═════ AVAILABLE DATA ═════

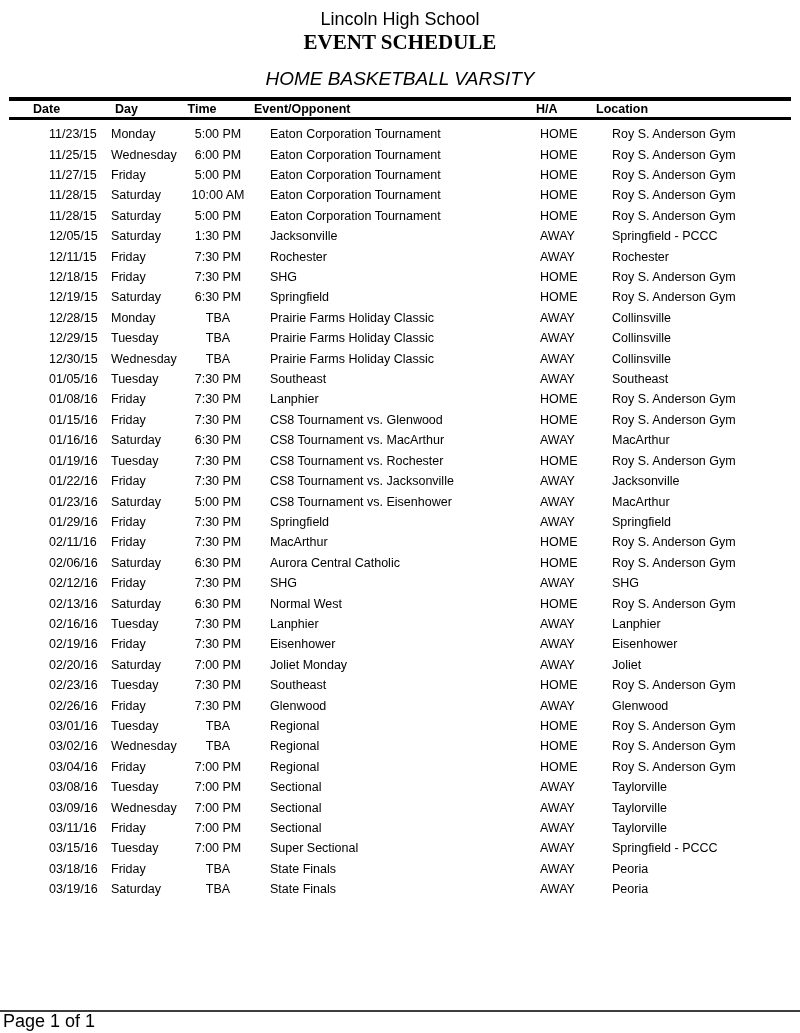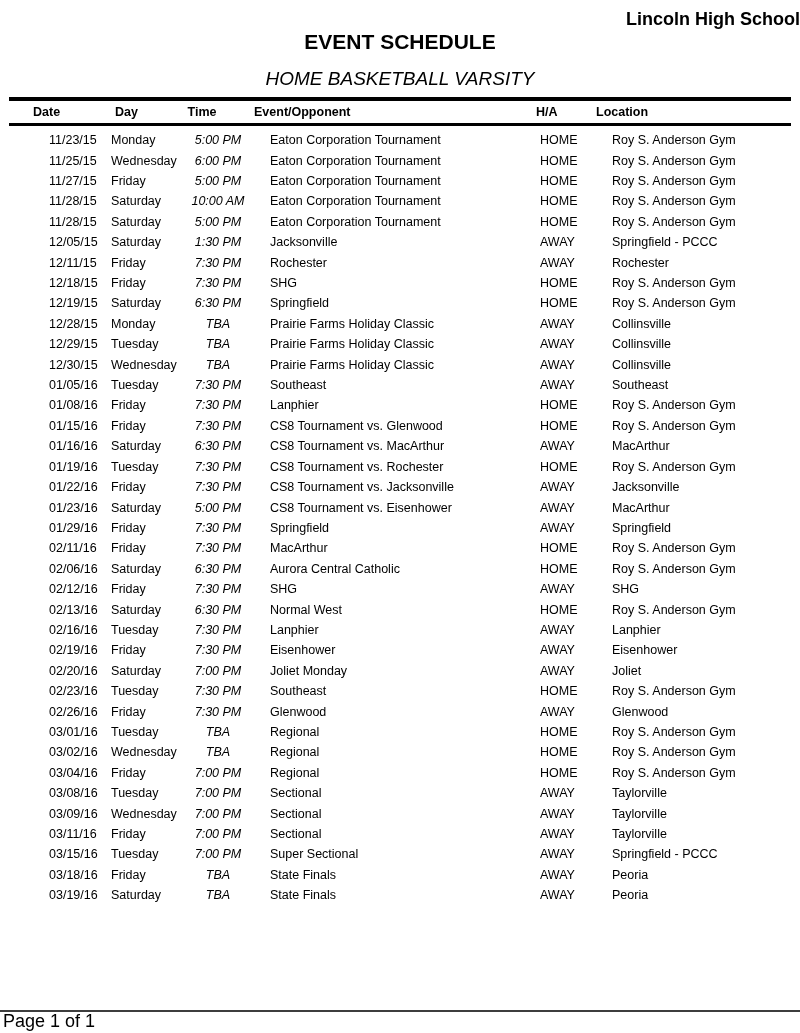--- a/index.html
+++ b/index.html
@@ -8,28 +8,28 @@
     width: 800px;
     height: 1033px;
     position: relative;
     font-family: "Liberation Sans", "DejaVu Sans", sans-serif;
     color: #000;
     overflow: hidden;
   }
   .doc-header { text-align: center; padding-top: 8px; }
   .school-name {
     font-size: 18px;
-    font-weight: bold;
+    font-weight: normal;
     line-height: 22px;
-    text-align: right;
   }
   .doc-title {
     font-size: 21px;
     font-weight: bold;
     line-height: 24px;
+    font-family: Liberation Serif, serif;
   }
   .team-subtitle {
     margin-top: 14px;
     font-size: 19px;
     font-style: italic;
     line-height: 22px;
   }
   .rule-double {
     margin: 7px 9px 0 9px;
     height: 2.5px;
@@ -40,36 +40,36 @@
     margin: 0 9px;
     border-top: 3px solid #000;
   }
   .grid-row {
     display: grid;
     grid-template-columns: 62px 72px 70px 287px 72px auto;
     padding-left: 33px;
     align-items: center;
   }
   .thead {
-    height: 22px;
+    height: 16px;
     font-weight: bold;
     font-size: 12.5px;
   }
   .thead .h-day { padding-left: 20px; }
   .thead .h-time { text-align: center; }
   .thead .h-event { padding-left: 17px; }
   .thead .h-ha { padding-left: 12px; }
   .tbody { margin-top: 4px; }
   .trow {
     height: 20.42px;
     font-size: 12.5px;
     margin-left: 16px;
   }
   .c { white-space: nowrap; }
-  .c.time { text-align: center; font-style: italic; }
+  .c.time { text-align: center; }
   .c.event { padding-left: 17px; }
   .doc-footer {
     position: absolute;
     top: 1010px;
     left: 0;
     width: 800px;
   }
   .footer-rule { border-top: 2.5px solid #3d3d3d; }
   .page-number {
     padding-left: 3px;

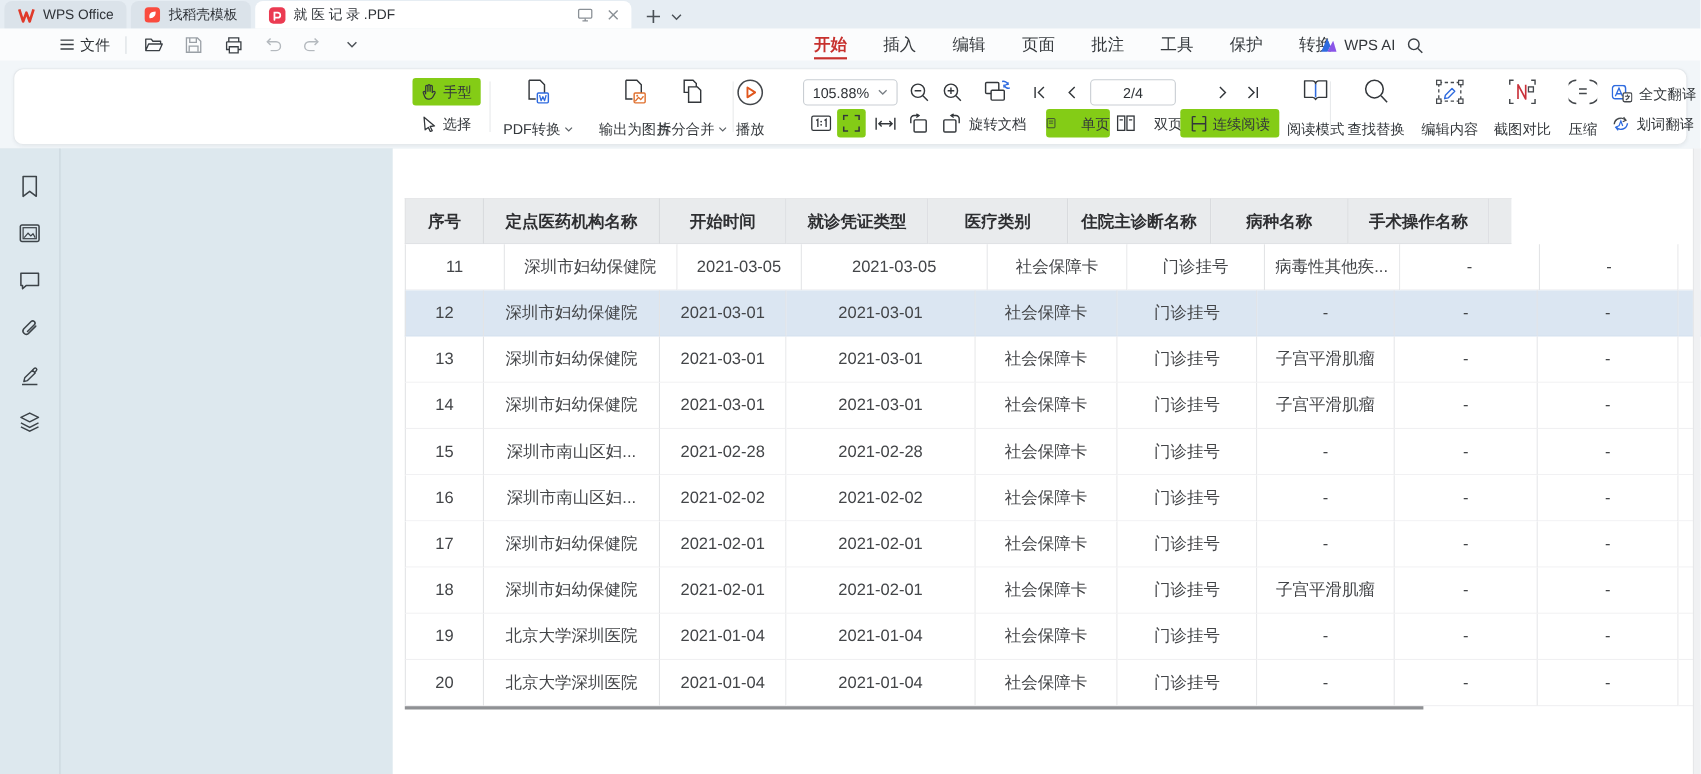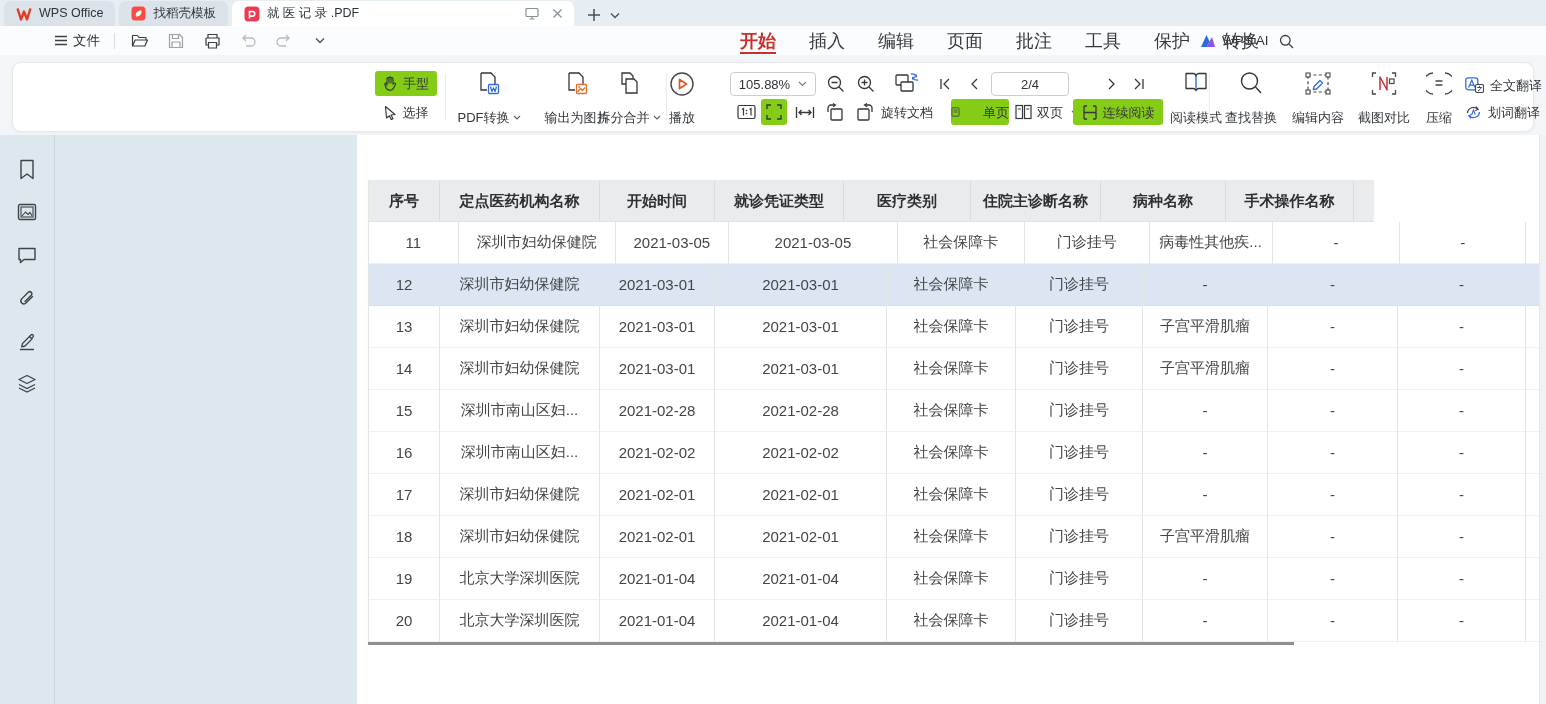--- a/index.html
+++ b/index.html
@@ -16,21 +16,21 @@
   .tab-x, .tab-mon { display:flex; align-items:center; justify-content:center; width:18px; height:18px; border-radius:3px; }
   .newtab { width:24px; height:22px; display:flex; align-items:center; justify-content:center; margin-left:8px; }
   .tabchev { width:18px; height:22px; display:flex; align-items:center; justify-content:center; }
 
   
   .menubar { position:absolute; left:0; top:26px; width:100%; height:29px; background:#fbfcfd; display:flex; align-items:center; }
   .mb-left { display:flex; align-items:center; gap:14px; padding-left:16px;margin-left:38px; }
   .file-btn { display:flex; align-items:center; gap:5px; font-size:13.5px; color:#2e3236; }
   .mb-sep { width:1px; height:16px; background:#d8dde1; }
   .mb-ic { display:flex; align-items:center; justify-content:center; width:22px; height:22px; }
-  .menu-items { position:absolute; left:740px; top:0; height:29px; display:flex; align-items:flex-start; gap:33px; font-size:18px; color:#34383c; }
+  .menu-items { position:absolute; left:740px; top:0; height:29px; display:flex; align-items:flex-start; gap:33px; font-size:15px; color:#34383c; }
   .menu-item { position:relative; height:29px; display:flex; align-items:center; }
   .menu-item.active { color:#c7312e; font-weight:bold; }
   .menu-item.active::after { content:""; position:absolute; left:0; right:0; bottom:1px; height:2px; background:#c7312e; }
   .wps-ai { position:absolute; left:1200px; top:0; height:29px; display:flex; align-items:center; gap:6px; font-size:13.5px; color:#33373b; }
   .mb-search { position:absolute; left:1274px; top:3px; width:24px; height:24px; display:flex; align-items:center; justify-content:center; }
 
   
   .toolbar { position:absolute; left:12px; top:62px; width:1522px; height:70px; background:#fff; border:1px solid #e5e9ec; border-radius:9px; box-shadow:0 1px 3px rgba(40,60,80,.05); }
   .tb { position:absolute; display:flex; align-items:center; font-size:13px; color:#33373b; white-space:nowrap; }
   .tb-col { flex-direction:column; justify-content:space-between; }
@@ -328,21 +328,21 @@
         <span class="lbl">旋转文档</span>
       </div>
 
     <div class="tb pill" style="left:938px; top:36px; width:58px; height:26px; justify-content:center; gap:23px;">
       <svg width="14" height="16" viewBox="0 0 14 16">
           <rect x="1.5" y="1.5" width="11" height="13" rx="1" fill="none" stroke="#33373b" stroke-width="1.2"></rect>
           <path d="M4,5 h6 M4,8 h6" stroke="#33373b" stroke-width="1.1"></path>
         </svg>
       <span class="lbl">单页</span>
     </div>
-    <div class="tb" style="left:1002px; top:37px; height:24px; gap:5px;">
+    <div class="tb" style="left:1002px; top:37px; height:24px; gap:17px;">
       <svg width="17" height="16" viewBox="0 0 17 16">
           <rect x="1" y="1.5" width="6.5" height="13" fill="none" stroke="#33373b" stroke-width="1.2"></rect>
           <rect x="9.5" y="1.5" width="6.5" height="13" fill="none" stroke="#33373b" stroke-width="1.2"></rect>
           <path d="M2.8,5 h3 M11.3,5 h3" stroke="#33373b" stroke-width="1"></path>
         </svg>
       <span class="lbl">双页</span>
       <svg class="chev" width="8" height="5" viewBox="0 0 8 5">
           <path d="M1,1 L4,4 L7,1" fill="none" stroke="#5a5f64" stroke-width="1.1"></path>
         </svg>
     </div>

═════

Omit the images; transcribe the listing verbatim.

--- a/index.html
+++ b/index.html
@@ -8,28 +8,28 @@
     width: 800px;
     height: 1033px;
     position: relative;
     font-family: "Liberation Sans", "DejaVu Sans", sans-serif;
     color: #000;
     overflow: hidden;
   }
   .doc-header { text-align: center; padding-top: 8px; }
   .school-name {
     font-size: 18px;
-    font-weight: bold;
+    font-weight: normal;
     line-height: 22px;
-    text-align: right;
   }
   .doc-title {
     font-size: 21px;
     font-weight: bold;
     line-height: 24px;
+    font-family: Liberation Serif, serif;
   }
   .team-subtitle {
     margin-top: 14px;
     font-size: 19px;
     font-style: italic;
     line-height: 22px;
   }
   .rule-double {
     margin: 7px 9px 0 9px;
     height: 2.5px;
@@ -40,36 +40,36 @@
     margin: 0 9px;
     border-top: 3px solid #000;
   }
   .grid-row {
     display: grid;
     grid-template-columns: 62px 72px 70px 287px 72px auto;
     padding-left: 33px;
     align-items: center;
   }
   .thead {
-    height: 22px;
+    height: 16px;
     font-weight: bold;
     font-size: 12.5px;
   }
   .thead .h-day { padding-left: 20px; }
   .thead .h-time { text-align: center; }
   .thead .h-event { padding-left: 17px; }
   .thead .h-ha { padding-left: 12px; }
   .tbody { margin-top: 4px; }
   .trow {
     height: 20.42px;
     font-size: 12.5px;
     margin-left: 16px;
   }
   .c { white-space: nowrap; }
-  .c.time { text-align: center; font-style: italic; }
+  .c.time { text-align: center; }
   .c.event { padding-left: 17px; }
   .doc-footer {
     position: absolute;
     top: 1010px;
     left: 0;
     width: 800px;
   }
   .footer-rule { border-top: 2.5px solid #3d3d3d; }
   .page-number {
     padding-left: 3px;

--- a/index.html
+++ b/index.html
@@ -16,21 +16,21 @@
   .tab-x, .tab-mon { display:flex; align-items:center; justify-content:center; width:18px; height:18px; border-radius:3px; }
   .newtab { width:24px; height:22px; display:flex; align-items:center; justify-content:center; margin-left:8px; }
   .tabchev { width:18px; height:22px; display:flex; align-items:center; justify-content:center; }
 
   
   .menubar { position:absolute; left:0; top:26px; width:100%; height:29px; background:#fbfcfd; display:flex; align-items:center; }
   .mb-left { display:flex; align-items:center; gap:14px; padding-left:16px;margin-left:38px; }
   .file-btn { display:flex; align-items:center; gap:5px; font-size:13.5px; color:#2e3236; }
   .mb-sep { width:1px; height:16px; background:#d8dde1; }
   .mb-ic { display:flex; align-items:center; justify-content:center; width:22px; height:22px; }
-  .menu-items { position:absolute; left:740px; top:0; height:29px; display:flex; align-items:flex-start; gap:33px; font-size:18px; color:#34383c; }
+  .menu-items { position:absolute; left:740px; top:0; height:29px; display:flex; align-items:flex-start; gap:33px; font-size:15px; color:#34383c; }
   .menu-item { position:relative; height:29px; display:flex; align-items:center; }
   .menu-item.active { color:#c7312e; font-weight:bold; }
   .menu-item.active::after { content:""; position:absolute; left:0; right:0; bottom:1px; height:2px; background:#c7312e; }
   .wps-ai { position:absolute; left:1200px; top:0; height:29px; display:flex; align-items:center; gap:6px; font-size:13.5px; color:#33373b; }
   .mb-search { position:absolute; left:1274px; top:3px; width:24px; height:24px; display:flex; align-items:center; justify-content:center; }
 
   
   .toolbar { position:absolute; left:12px; top:62px; width:1522px; height:70px; background:#fff; border:1px solid #e5e9ec; border-radius:9px; box-shadow:0 1px 3px rgba(40,60,80,.05); }
   .tb { position:absolute; display:flex; align-items:center; font-size:13px; color:#33373b; white-space:nowrap; }
   .tb-col { flex-direction:column; justify-content:space-between; }
@@ -328,21 +328,21 @@
         <span class="lbl">旋转文档</span>
       </div>
 
     <div class="tb pill" style="left:938px; top:36px; width:58px; height:26px; justify-content:center; gap:23px;">
       <svg width="14" height="16" viewBox="0 0 14 16">
           <rect x="1.5" y="1.5" width="11" height="13" rx="1" fill="none" stroke="#33373b" stroke-width="1.2"></rect>
           <path d="M4,5 h6 M4,8 h6" stroke="#33373b" stroke-width="1.1"></path>
         </svg>
       <span class="lbl">单页</span>
     </div>
-    <div class="tb" style="left:1002px; top:37px; height:24px; gap:5px;">
+    <div class="tb" style="left:1002px; top:37px; height:24px; gap:17px;">
       <svg width="17" height="16" viewBox="0 0 17 16">
           <rect x="1" y="1.5" width="6.5" height="13" fill="none" stroke="#33373b" stroke-width="1.2"></rect>
           <rect x="9.5" y="1.5" width="6.5" height="13" fill="none" stroke="#33373b" stroke-width="1.2"></rect>
           <path d="M2.8,5 h3 M11.3,5 h3" stroke="#33373b" stroke-width="1"></path>
         </svg>
       <span class="lbl">双页</span>
       <svg class="chev" width="8" height="5" viewBox="0 0 8 5">
           <path d="M1,1 L4,4 L7,1" fill="none" stroke="#5a5f64" stroke-width="1.1"></path>
         </svg>
     </div>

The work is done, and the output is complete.